Although the invariability of the mean distances of the planetary orbits has been more completely demonstrated since the appearance of the memoir above referred to, that is to say by pushing the analytical approximations to a greater extent, it will, notwithstanding, always constitute one of the admirable discoveries of the author of the Mécanique Céleste. Dates, in the case of such subjects, are no luxury of erudition. The memoir in which Laplace communicated his results on the invariability of the mean motions or mean distances, is dated 1773.[32] It was in 1784 only, that he established the stability of the other elements of the system from the smallness of the planetary masses, the inconsiderable eccentricity of the orbits, and the revolution of the planets in one common direction around the sun.

The discovery of which I have just given an account to the reader excluded at least from the solar system the idea of the Newtonian attraction being a cause of disorder. But might not other forces, by combining with attraction, produce gradually increasing perturbations as Newton and Euler dreaded? Facts of a positive nature seemed to justify these fears.

A comparison of ancient with modern observations revealed the existence of a continual acceleration of the mean motions of the moon and the planet Jupiter, and an equally striking diminution of the mean motion of Saturn. These variations led to conclusions of the most singular nature.

In accordance with the presumed cause of these perturbations, to say that the velocity of a body increased from century to century was equivalent to asserting that the body continually approached the centre of motion; on the other hand, when the velocity diminished, the body must be receding from the centre.

Thus, by a strange arrangement of nature, our planetary system seemed destined to lose Saturn, its most mysterious ornament,—to see the planet accompanied by its ring and seven satellites, plunge gradually into unknown regions, whither the eye armed with the most powerful telescopes has never penetrated. Jupiter, on the other hand, the planet compared with which the earth is so insignificant, appeared to be moving in the opposite direction, so as to be ultimately absorbed in the incandescent matter of the sun. Finally, the moon seemed as if it would one day precipitate itself upon the earth.
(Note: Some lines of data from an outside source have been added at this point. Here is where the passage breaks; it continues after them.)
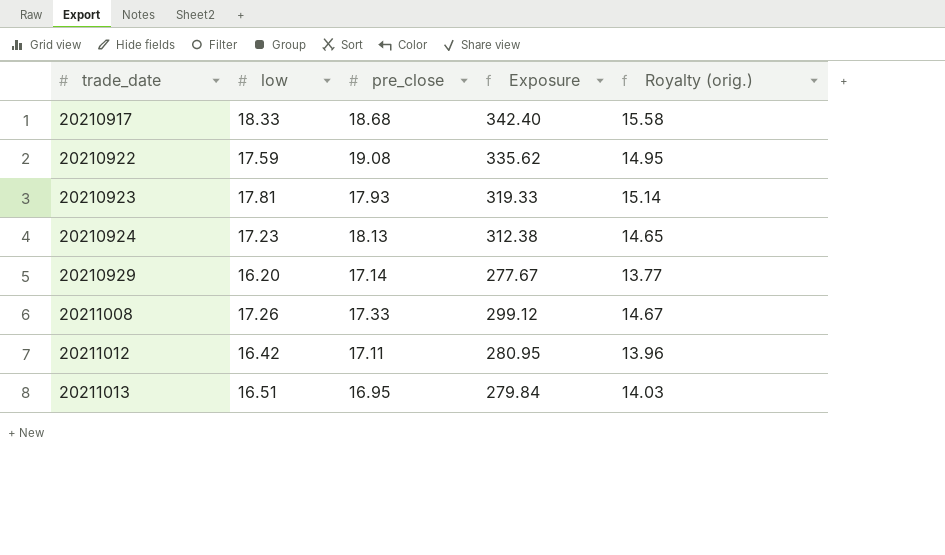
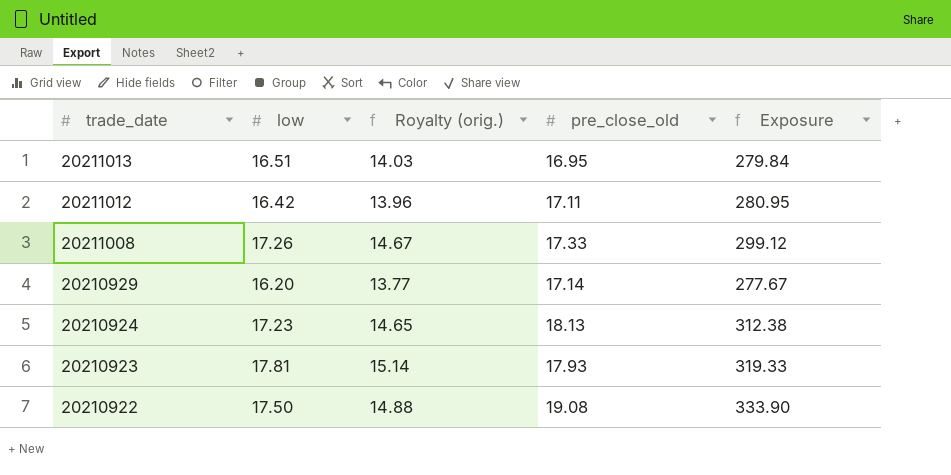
row order: trade_date ascending -> trade_date descending
column Royalty (orig.) | position: 5 -> 3
column name: pre_close -> pre_close_old
row 20210917: 18.33 | 18.68 | 342.40 | 15.58 -> none
20210922 | low: 17.59 -> 17.50
20210922 | Royalty (orig.): 14.95 -> 14.88
20210922 | Exposure: 335.62 -> 333.90

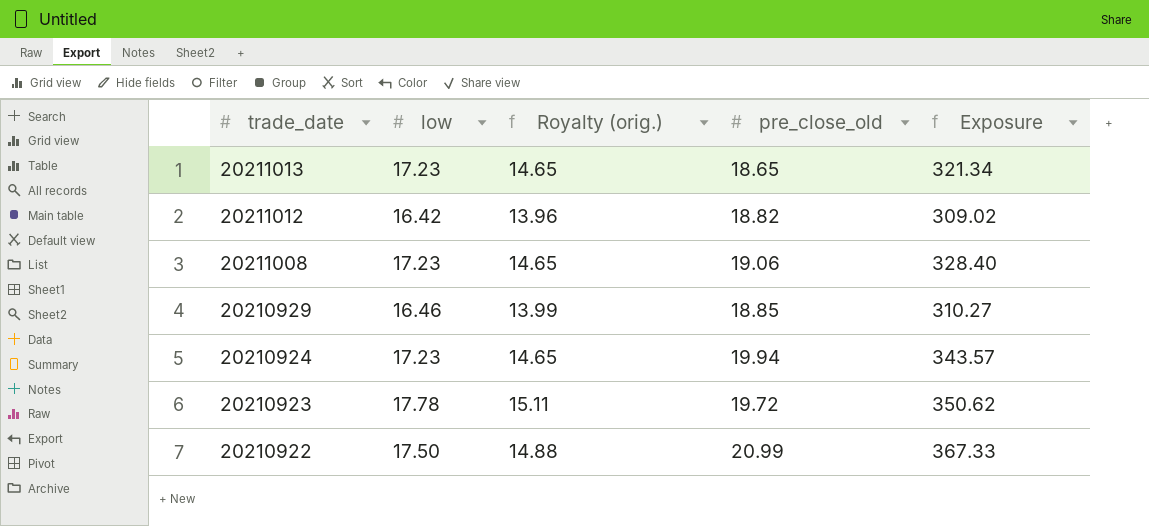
20211013 | low: 16.51 -> 17.23
20211013 | Royalty (orig.): 14.03 -> 14.65
20211013 | pre_close_old: 16.95 -> 18.65
20211013 | Exposure: 279.84 -> 321.34
20211012 | pre_close_old: 17.11 -> 18.82
20211012 | Exposure: 280.95 -> 309.02
20211008 | low: 17.26 -> 17.23
20211008 | Royalty (orig.): 14.67 -> 14.65
20211008 | pre_close_old: 17.33 -> 19.06
20211008 | Exposure: 299.12 -> 328.40
20210929 | low: 16.20 -> 16.46
20210929 | Royalty (orig.): 13.77 -> 13.99
20210929 | pre_close_old: 17.14 -> 18.85
20210929 | Exposure: 277.67 -> 310.27
20210924 | pre_close_old: 18.13 -> 19.94
20210924 | Exposure: 312.38 -> 343.57
20210923 | low: 17.81 -> 17.78
20210923 | Royalty (orig.): 15.14 -> 15.11
20210923 | pre_close_old: 17.93 -> 19.72
20210923 | Exposure: 319.33 -> 350.62
20210922 | pre_close_old: 19.08 -> 20.99
20210922 | Exposure: 333.90 -> 367.33

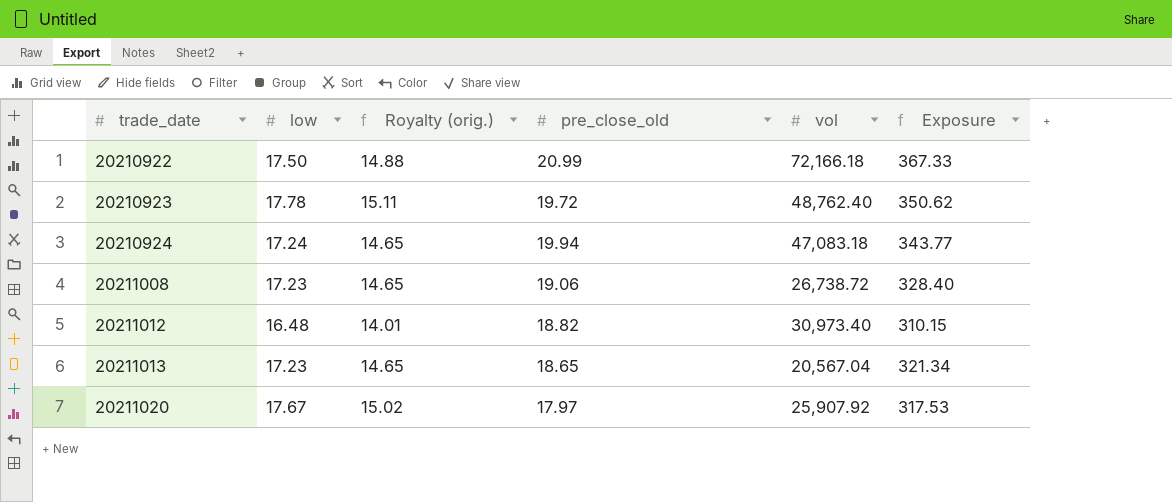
row order: trade_date descending -> trade_date ascending
column vol | position: none -> 5
row 20210929: 16.46 | 13.99 | 18.85 | 310.27 -> none
20210924 | low: 17.23 -> 17.24
20210924 | Exposure: 343.57 -> 343.77
20211012 | low: 16.42 -> 16.48
20211012 | Royalty (orig.): 13.96 -> 14.01
20211012 | Exposure: 309.02 -> 310.15
row 20211020: none -> 17.67 | 15.02 | 17.97 | 25,907.92 | 317.53

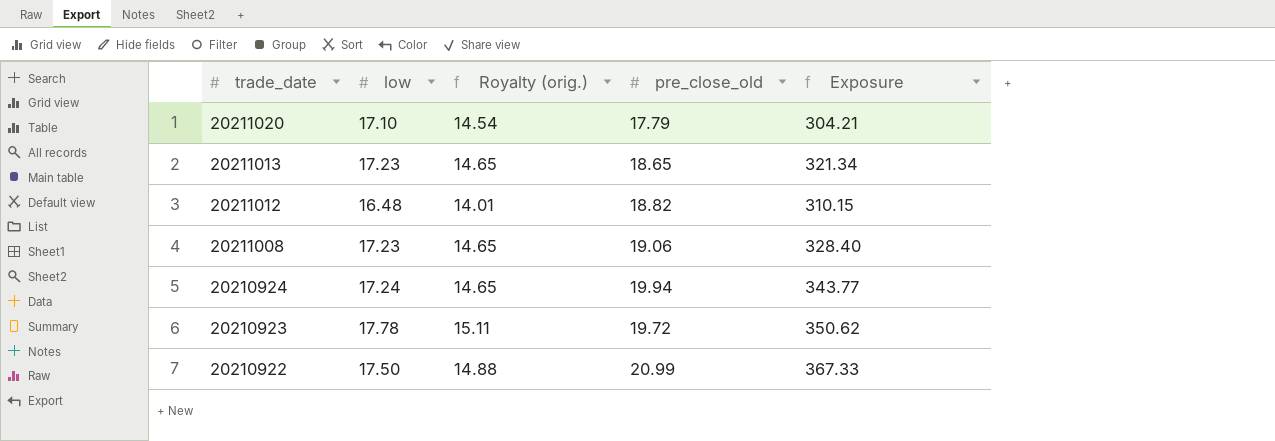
row order: trade_date ascending -> trade_date descending
column vol | position: 5 -> none
20211020 | low: 17.67 -> 17.10
20211020 | Royalty (orig.): 15.02 -> 14.54
20211020 | pre_close_old: 17.97 -> 17.79
20211020 | Exposure: 317.53 -> 304.21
There was nothing doubtful or speculative in these sinister forebodings. The precise dates of the approaching catastrophes were alone uncertain. It was known, however, that they were very distant. Accordingly, neither the learned dissertations of men of science nor the animated descriptions of certain poets produced any impression upon the public mind.

It was not so with our scientific societies, the members of which regarded with regret the approaching destruction of our planetary system. The Academy of Sciences called the attention of geometers of all countries to these menacing perturbations. Euler and Lagrange descended into the arena. Never did their mathematical genius shine with a brighter lustre. Still, the question remained undecided. The inutility of such efforts seemed to suggest only a feeling of resignation on the subject, when from two disdained corners of the theories of analysis, the author of the Mécanique Céleste caused the laws of these great phenomena clearly to emerge. The variations of velocity of Jupiter, Saturn, and the Moon flowed then from evident physical causes, and entered into the category of ordinary periodic perturbations depending upon the principle of attraction. The variations in the dimensions of the orbits which were so much dreaded resolved themselves into simple oscillations included within narrow limits. Finally, by the powerful instrumentality of mathematical analysis, the physical universe was again established on a firm foundation.